Wo also anfangen im Unglück? Beim Tschinderassabum? Die Jungs beweisen gleich eingangs, dass sie besser den Degen als Worte führen können. „Romeo“ Tim Breyvogel schaut aus, wie aus dem Wasser gezogen, gepflegt grungig, jedenfalls hat er von Beginn an den irren Märtyrer- und das Selbstmitleid im Blick. Lasst mich den „Unendlichen Spaß“ haben, ich knüpfe mich dafür auch in der Garage auf! Man sagt es wirklich nicht gern, aber, nachdem er unter Donner und Blitz seine Julia kennengelernt hat, ist es tatsächlich besser, dass aus den beiden nix geworden ist.

Julia trinkt das Gift: Seyneb Saleh mit Johanna Tomek als Amme, Elzemarieke de Vos als Mercutio, Josephine Bloéb als Graf Paris, Emanuel Fellmer als Tybalt und „Romeo“ Tim Breyvogel. Bild: Alexi Pelekanos

Plastikklumpenbett: Seyneb Saleh mit Josephine Bloéb, Stanislaus Dick als Benvolio, Emanuel Fellmer, Elzemarieke de Vos, Martina Spitzer als Lady Capulet und Johanna Tomek. Bild: Alexi Pelekanos

Seyneb Saleh spielt die höhere Tochter höchst ungestüm, wenn diese Julia alles ist, dann kein zartes Fräulein. Im Gegenteil, das Früchtchen, eigentlich: der Trampel, wütet gegen alle ihr Untergebenen, von Eltern bis Amme, und man stelle sich das Angetraute vor: Romeo, die Dramaqueen, Julia, die Keifzange – wo soll das enden, wenn nicht bei Kishon? Ach ja: In der Drei-Stunden-Aufführung schnappen sich Romeo und Julia jedes irgend taugliche Selbstmordinstrument, um sich aus dem Leben zu befördern, werden aber stets von gutmeinenden Helfern am Suizid gehindert. Man hätte früher Zuhause sein können …

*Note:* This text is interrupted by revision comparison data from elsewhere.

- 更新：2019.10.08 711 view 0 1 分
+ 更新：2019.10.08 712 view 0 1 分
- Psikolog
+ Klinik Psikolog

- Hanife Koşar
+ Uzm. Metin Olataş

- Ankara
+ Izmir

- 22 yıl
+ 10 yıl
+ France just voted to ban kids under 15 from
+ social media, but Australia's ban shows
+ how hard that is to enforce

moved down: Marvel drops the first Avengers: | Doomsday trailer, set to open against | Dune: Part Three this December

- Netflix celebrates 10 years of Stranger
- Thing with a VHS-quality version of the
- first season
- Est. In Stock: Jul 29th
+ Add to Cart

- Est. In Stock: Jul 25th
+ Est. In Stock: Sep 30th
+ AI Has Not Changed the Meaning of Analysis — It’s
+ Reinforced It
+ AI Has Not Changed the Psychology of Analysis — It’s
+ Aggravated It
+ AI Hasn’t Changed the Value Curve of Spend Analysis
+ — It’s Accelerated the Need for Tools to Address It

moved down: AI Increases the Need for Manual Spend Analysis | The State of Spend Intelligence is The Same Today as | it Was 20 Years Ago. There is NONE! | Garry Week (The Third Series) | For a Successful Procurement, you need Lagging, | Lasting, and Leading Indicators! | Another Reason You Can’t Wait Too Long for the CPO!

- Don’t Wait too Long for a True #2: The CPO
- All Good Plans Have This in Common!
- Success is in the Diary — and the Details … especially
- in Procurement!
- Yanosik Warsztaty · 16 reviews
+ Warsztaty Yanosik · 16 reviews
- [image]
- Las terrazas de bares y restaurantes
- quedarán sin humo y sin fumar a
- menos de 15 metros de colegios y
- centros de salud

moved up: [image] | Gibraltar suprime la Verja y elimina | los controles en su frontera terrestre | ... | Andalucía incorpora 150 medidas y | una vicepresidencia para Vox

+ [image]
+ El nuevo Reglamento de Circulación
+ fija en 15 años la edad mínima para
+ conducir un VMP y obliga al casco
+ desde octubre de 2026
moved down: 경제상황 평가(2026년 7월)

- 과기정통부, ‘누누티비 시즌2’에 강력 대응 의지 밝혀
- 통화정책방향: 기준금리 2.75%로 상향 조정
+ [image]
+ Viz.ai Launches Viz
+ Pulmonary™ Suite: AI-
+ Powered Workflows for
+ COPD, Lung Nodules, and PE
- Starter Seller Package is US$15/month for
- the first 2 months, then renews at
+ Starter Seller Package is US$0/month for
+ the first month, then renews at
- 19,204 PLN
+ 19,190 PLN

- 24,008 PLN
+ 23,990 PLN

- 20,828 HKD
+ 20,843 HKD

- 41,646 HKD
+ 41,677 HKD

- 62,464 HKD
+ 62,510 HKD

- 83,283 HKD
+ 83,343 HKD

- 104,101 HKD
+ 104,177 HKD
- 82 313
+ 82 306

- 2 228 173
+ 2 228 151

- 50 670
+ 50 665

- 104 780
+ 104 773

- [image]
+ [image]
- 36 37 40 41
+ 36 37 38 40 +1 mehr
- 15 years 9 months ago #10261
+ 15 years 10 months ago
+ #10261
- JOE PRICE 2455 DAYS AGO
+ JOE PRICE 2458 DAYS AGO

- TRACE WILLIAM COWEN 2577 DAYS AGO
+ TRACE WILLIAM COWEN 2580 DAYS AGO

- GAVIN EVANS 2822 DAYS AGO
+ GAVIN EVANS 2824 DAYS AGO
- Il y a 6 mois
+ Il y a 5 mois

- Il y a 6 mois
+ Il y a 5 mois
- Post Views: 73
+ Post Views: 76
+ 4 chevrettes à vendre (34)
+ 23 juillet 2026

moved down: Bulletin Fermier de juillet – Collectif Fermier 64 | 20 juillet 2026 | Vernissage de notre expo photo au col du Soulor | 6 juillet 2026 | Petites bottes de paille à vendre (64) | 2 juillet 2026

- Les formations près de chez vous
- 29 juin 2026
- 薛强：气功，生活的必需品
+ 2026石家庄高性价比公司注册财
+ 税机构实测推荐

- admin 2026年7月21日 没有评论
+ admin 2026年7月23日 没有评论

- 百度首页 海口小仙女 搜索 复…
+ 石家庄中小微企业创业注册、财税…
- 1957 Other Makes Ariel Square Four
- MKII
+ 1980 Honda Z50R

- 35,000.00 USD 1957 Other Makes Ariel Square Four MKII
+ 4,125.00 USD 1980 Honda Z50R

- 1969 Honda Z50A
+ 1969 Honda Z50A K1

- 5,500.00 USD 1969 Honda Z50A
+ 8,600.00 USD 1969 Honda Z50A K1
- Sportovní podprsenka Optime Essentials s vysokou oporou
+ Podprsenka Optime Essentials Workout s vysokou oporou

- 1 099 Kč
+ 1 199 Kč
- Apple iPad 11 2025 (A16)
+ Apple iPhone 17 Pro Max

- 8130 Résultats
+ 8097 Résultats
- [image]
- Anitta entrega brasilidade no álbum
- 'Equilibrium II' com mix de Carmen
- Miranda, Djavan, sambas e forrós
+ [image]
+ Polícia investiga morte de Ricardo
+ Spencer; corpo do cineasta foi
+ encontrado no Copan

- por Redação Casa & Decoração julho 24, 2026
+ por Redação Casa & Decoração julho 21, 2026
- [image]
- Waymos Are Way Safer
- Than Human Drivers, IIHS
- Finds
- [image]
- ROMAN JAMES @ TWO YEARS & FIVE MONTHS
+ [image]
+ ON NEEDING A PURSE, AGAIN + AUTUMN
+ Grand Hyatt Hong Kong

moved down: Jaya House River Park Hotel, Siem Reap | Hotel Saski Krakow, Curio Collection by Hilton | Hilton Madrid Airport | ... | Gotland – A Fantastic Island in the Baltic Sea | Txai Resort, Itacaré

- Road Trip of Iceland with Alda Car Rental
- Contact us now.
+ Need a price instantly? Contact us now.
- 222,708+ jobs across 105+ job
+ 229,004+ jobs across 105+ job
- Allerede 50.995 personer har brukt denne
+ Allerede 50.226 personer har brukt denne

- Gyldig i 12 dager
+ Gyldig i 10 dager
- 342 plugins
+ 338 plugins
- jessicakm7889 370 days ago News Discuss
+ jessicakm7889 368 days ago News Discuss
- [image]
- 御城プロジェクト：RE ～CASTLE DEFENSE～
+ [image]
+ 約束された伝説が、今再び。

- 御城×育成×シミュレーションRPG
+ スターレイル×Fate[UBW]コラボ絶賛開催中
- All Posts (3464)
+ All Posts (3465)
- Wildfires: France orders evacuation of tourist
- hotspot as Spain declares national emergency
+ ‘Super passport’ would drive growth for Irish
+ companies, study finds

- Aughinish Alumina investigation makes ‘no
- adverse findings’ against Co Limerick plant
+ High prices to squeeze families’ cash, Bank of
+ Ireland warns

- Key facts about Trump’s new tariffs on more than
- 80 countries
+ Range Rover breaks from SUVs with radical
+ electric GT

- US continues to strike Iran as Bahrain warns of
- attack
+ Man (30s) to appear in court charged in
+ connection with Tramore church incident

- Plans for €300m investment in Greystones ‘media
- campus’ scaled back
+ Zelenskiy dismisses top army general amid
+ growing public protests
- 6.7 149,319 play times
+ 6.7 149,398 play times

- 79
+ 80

Was sonst noch gilt es zu bejammern, außer dem Fehlen des berühmten Balkons? Elzemarieke de Vos erprobt sich als Mercutio und ist ein durchaus schelmisch-tänzelnder Freigeist, der seinen Welthass auskotzt (Mercutio und Tybalt/Emanuel Fellmer schließen mit einem Zombie-Kuss auch den Pausenvorhang), bevor das Ensemble Guns n’Roses schändet. Diese jenseitige Darbietung von „Sweet Child of Mine“ hat sich Axl Rose echt nicht verdient. Josephine Bloéb wäre ein sehr passabler, zarter, leise anbetender Graf Paris, hätte die Regie ihr den Raum gegönnt, den die Figur gelohnt hätte. Stanislaus Dick mimt einen gutgelaunten Benvolio.

Es geht dem Ende zu: Seyneb Saleh mit Martina Spitzer, Thomas Bammer als Bruder Lorenzo und Josephine Bloéb. Bild: Alexi Pelekanos

In den Mittelpunkt des Geschehens rückt Schug ein geschmolzenes und wieder erstarrtes schwarzes Plastikpodest, irgendwie unappetitlich, aber sehr sinnig Beischlafnest und Aufbahrungsbett in einem. Where do we go now? Dem Ende zu. Da darf noch einmal gelacht werden, wenn Romeo unter heftigem Geknarze einen Eisendeckel aufstemmt, um sein Zufallsopfer Paris zu begraben. Den Liebenden gönnt die Regie keinen sanften Tod. Romeo zappelt sich zu Tode, Julia rührt mit dem Dolch in ihrem Bauch herum. Die bereits Gefällten kommen wieder und wieder und wieder. Sie werden als Chor und Bühnencombo benötigt.

Die Produktion läuft bis 31. Jänner am Landestheater Niederösterreich und auch als Silvester-Vorstellung. Am 19. und 20. Dezember ist „Romeo und Julia“ an der Bühne Baden zu Gast.